Assim, no contorno que faz, o sutil desfecho do filme sublinha também a força decisiva de um programa: estender coletivamente a colcha na varanda, através das janelas que vimos serem abertas pelo esforço de reativação das forças e da circulação do ar por aquele prédio, se expõe quase como um manifesto de ocupação em que a colcha é também bandeira, como sugere Alessandra Brandão e Ramayana Lira em conversa na Mostra 10 Olhares, mas sobretudo poética e processo. Se a bandeira sobrepõe-se à especulação imobiliária e ao “direto com o proprietário” isso se dá porque seu cumprimento é na costura das diferenças que a cresce em tamanho, cores e texturas – diferença e multiplicidade, para resumirmos. A “resistência pelo retalho”, para usar o termo posto por Lira e Brandão novamente, vence a propriedade privada. E, nos lembra, Barbot: para a especificidade desse desafio é preciso reforçar a costura. O ensaio, a obra que o ensaio cria, faz dessa bandeira não mais metáfora, mas metonímia, de modo que a costura deve ser reforçada em muitas dimensões (artisticamente, pelo sagrado, materialmente, etc.).

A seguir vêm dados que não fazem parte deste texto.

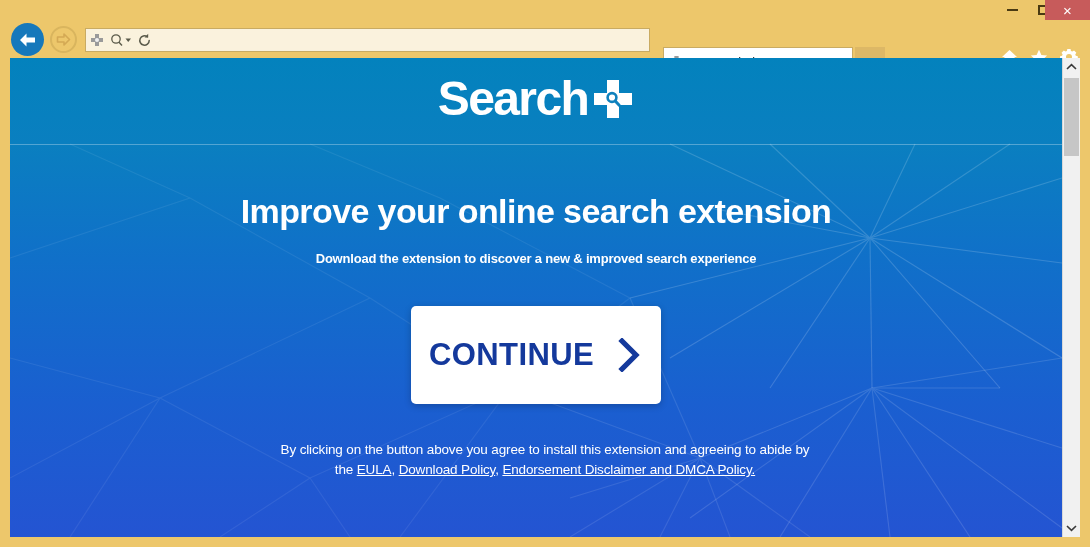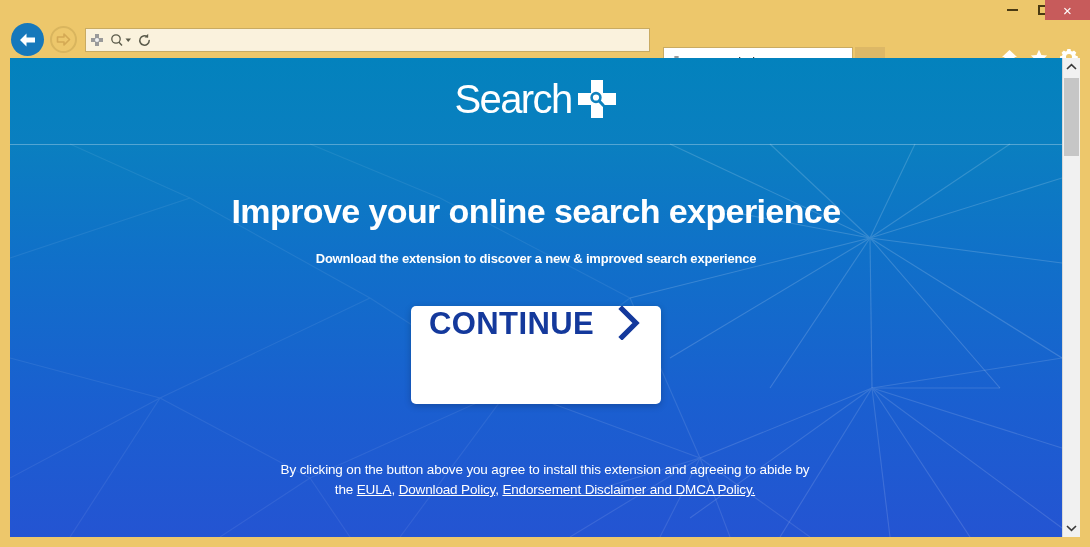--- a/index.html
+++ b/index.html
@@ -116,21 +116,21 @@
   }
   #band-divider {
     position:absolute; left:0; top:86px; width:1052px; height:1px;
     background:rgba(255,255,255,0.30);
   }
   #logo {
     display:flex; align-items:center; justify-content:center;
     transform:translateY(-2px);
   }
   #logo-word {
-    color:#ffffff; font-size:40px; font-weight:400;
+    color:#ffffff; font-size:48px; font-weight:700;
     letter-spacing:-1.6px; line-height:46px;
   }
   #logo-mark { margin-left:4px; display:block; }
 
   
   #content {
     position:absolute; left:0; top:86px; width:1052px; height:393px;
     text-align:center;
   }
   #headline {
@@ -141,28 +141,28 @@
   #subhead {
     margin-top:18px;
     color:#ffffff; font-size:13px; font-weight:700;
     letter-spacing:-0.2px; line-height:21px;
   }
   #cta-wrap { margin-top:37px; display:flex; justify-content:center; }
   #cta {
     width:250px; height:98px; background:#ffffff; border:none;
     border-radius:5px; cursor:pointer;
     box-shadow:0 2px 7px rgba(0,0,0,0.22);
-    display:flex; align-items:flex-start; justify-content:center; gap:23px;
+    display:flex; align-items:center; justify-content:center; gap:23px;
   }
   #cta-label {
     color:#14399c; font-size:31px; font-weight:700; letter-spacing:0.4px;
   }
   #cta-chevron { display:block; }
   #legal {
-    margin-top:56px; color:#ffffff;
+    margin-top:36px; color:#ffffff;
     font-size:13.5px; line-height:20px; letter-spacing:-0.15px;padding-left:18px;
   }
   #legal a { color:#ffffff; }
 
   
   #scrollbar {
     position:absolute; right:0; top:0; width:18px; height:479px;
     background:#f1f1f1; border-left:1px solid #d8d8d8;
   }
   .sb-btn {
@@ -325,21 +325,21 @@
             <path d="M15 2 H27 V15 H40 V27 H27 V40 H15 V27 H2 V15 H15 Z" fill="#ffffff"></path>
             <circle cx="20" cy="19.5" r="4.4" fill="none" stroke="#0f81bd" stroke-width="2.6"></circle>
             <line x1="23.2" y1="23" x2="27.2" y2="27.2" stroke="#0f81bd" stroke-width="3" stroke-linecap="round"></line>
           </svg>
         </div>
       </div>
       <div id="band-divider"></div>
 
       <div id="content">
 
-        <h1 id="headline">Improve your online search experience</h1>
+        <h1 id="headline">Improve your online search extension</h1>
 
         <p id="subhead">Download the extension to discover a new &amp; improved search experience</p>
 
         <div id="cta-wrap">
           <button id="cta">
             <span id="cta-label">CONTINUE</span>
             <svg id="cta-chevron" width="26" height="34" viewBox="0 0 26 34">
               <path d="M5 3 L19 17 L5 31" fill="none" stroke="#14399c" stroke-width="5.2" stroke-linecap="square" stroke-linejoin="miter"></path>
             </svg>
           </button>

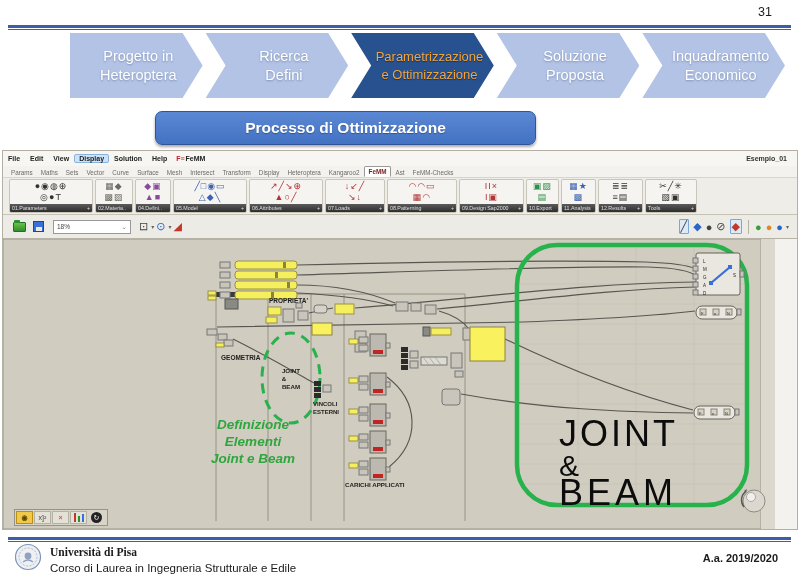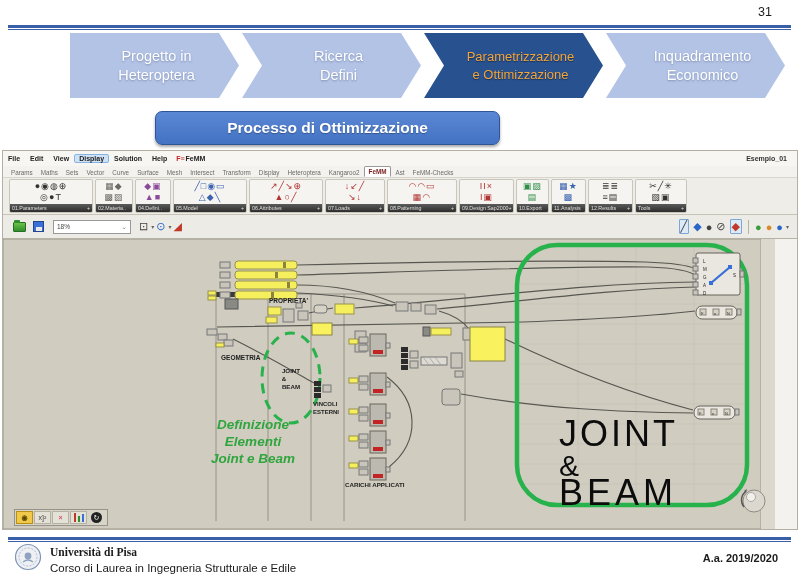--- a/index.html
+++ b/index.html
@@ -17,21 +17,21 @@
   .steps{position:absolute;left:70px;top:33px;width:718px;height:65px;display:flex;}
   .chev{flex:1;margin-right:3px;background:#b3c3e6;color:#fff;display:flex;flex-direction:column;
         justify-content:center;align-items:center;text-align:center;
         clip-path:polygon(0 0,calc(100% - 20px) 0,100% 50%,calc(100% - 20px) 100%,0 100%,20px 50%);
         padding-left:14px;}
   .chev.first{clip-path:polygon(0 0,calc(100% - 20px) 0,100% 50%,calc(100% - 20px) 100%,0 100%);padding-left:4px;}
   .chev .l{font-size:14.5px;font-weight:normal;line-height:1.3;text-shadow:0 1px 2px rgba(60,80,120,.45);}
   .chev.active{background:#27518f;}
   .chev.active .l{font-size:13px;color:#f2a43c;line-height:1.35;text-shadow:0 1px 1px rgba(0,0,0,.4);}
   
-  .banner{position:absolute;left:155px;top:111px;width:345px;height:34px;border-radius:7px;
+  .banner{position:absolute;left:155px;top:111px;width:381px;height:34px;border-radius:7px;
           background:linear-gradient(#5a88d4,#4472c4);border:1px solid #2f5597;
           box-shadow:0 2px 3px rgba(0,0,0,.35);color:#fff;font-size:15.5px;font-weight:600;
           display:flex;align-items:center;justify-content:center;text-shadow:0 1px 1px rgba(0,0,0,.3);}
   
   .window{position:absolute;left:2px;top:150px;width:796px;height:380px;background:#f4f2ee;border:1px solid #b3afa3;}
   .menubar{position:absolute;left:0;top:0;width:100%;height:15px;background:#f7f6f3;display:flex;align-items:center;
            font-size:7px;font-weight:bold;color:#222;}
   .mitem{padding:1px 5px;}
   .mitem.active{background:#cfe3f7;border:1px solid #86b3e0;border-radius:2px;padding:0 4px;}
   .plugbadge{color:#c22323;font-weight:bold;margin-left:4px;}
@@ -104,20 +104,24 @@
     </div>
     <div class="chev">
       <span class="l">Ricerca</span>
       <span class="l">Defini</span>
     </div>
     <div class="chev active">
       <span class="l">Parametrizzazione</span>
       <span class="l">e Ottimizzazione</span>
     </div>
     <div class="chev">
+      <span class="l">Soluzione</span>
+      <span class="l">Proposta</span>
+    </div>
+    <div class="chev">
       <span class="l">Inquadramento</span>
       <span class="l">Economico</span>
     </div>
   </div>
 
   <div class="banner">Processo di Ottimizzazione</div>
 
   <div class="window">
 
     <div class="menubar">
@@ -212,21 +216,21 @@
       <div class="tgroup" style="width:70px">
         <div class="ticons c-red">
             <div>◠◠▭</div>
             <div>▦◠</div>
           </div>
         <div class="tlabel">
             <span>08.Patterning</span>
             <span>+</span>
           </div>
       </div>
-      <div class="tgroup" style="width:55px">
+      <div class="tgroup" style="width:65px">
         <div class="ticons c-red">
             <div>II×</div>
             <div>I▣</div>
           </div>
         <div class="tlabel">
             <span>09.Design Sap2000</span>
             <span>+</span>
           </div>
       </div>
       <div class="tgroup" style="width:33px">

A pensarmos novamente pelos títulos desses três filmes, acreditamos haver uma sugestão para a obra fílmica ela mesma enquanto um bordado, mas o que vemos finalmente é o avesso (os nós, as costuras, os remendos, etc.). A imagem bordada é insinuada, mas materialmente ausente: importando o avesso e o bastidor. Porém, a imagem que ela produz e sustenta é tão difusa quanto imprecisa: “Esse amor que nos consome”, que intitula o filme, não se confunde nem adianta o espetáculo ainda por se remontar – não sendo sequer seu ensaio, é ao contrário, a tentativa e a emergência de algo outro. Nesse título, mais decisivamente a traição se mostra quando o amor que consome é o mesmo que mobiliza a criação. Vida, obra e ensaio se contaminam de tal modo que se torna impossível separá-los. Em Ensaio de Cinema, os verbos no pretérito imperfeito reforçam a pulsão da incompletude e uma abertura que se dá entre o que se vê e o que reconstrói o visível: o cinema reclamado por Gatto na performance – a pensar, por exemplo, no enquadramento que ele faz com a mão ou em suas falas ocupando a direção da cena – ora coincide com o plano que vemos, ora é o cinema ele mesmo que se defasa para potencializar o jogo especulativo que refaz a matéria especular. Eis a traição: “onde queres o ato, sou o espírito”. Finalmente, em Moscou, escreve Ilana Feldman, “todas as cenas, como cacos coloridos de um mesmo caleidoscópio (…), são dispostas soltas e unidas, isoladas e solidárias, instáveis e equilibradas, sem nunca chegarem a formar uma imagem matricial”. Ausente a imagem matricial, sabemos que ela não é remontável – ela mesma é postergada a um futuro intangível, vulnerável a todas incertezas que atravessam aqueles corpos que protagonizam os filmes. O título do texto de Feldman reforça o jogo proposto: do inacabamento ao filme que não acabou. Mas, nesses casos em que o ensaio assume-se enquanto filme, haveria acabamento? Em outras palavras, nesses filmes, já não é mais a imagem matricial que importa, nem bem elas o acabariam. Uma estranha e deliciosa margem se abre quando o ensaio, enquanto repetição e tentativa, torna-se a criação. O cinema traduzindo o ensaio enquanto criação, o ensaio traindo a vinda enquanto tentativa e repetição.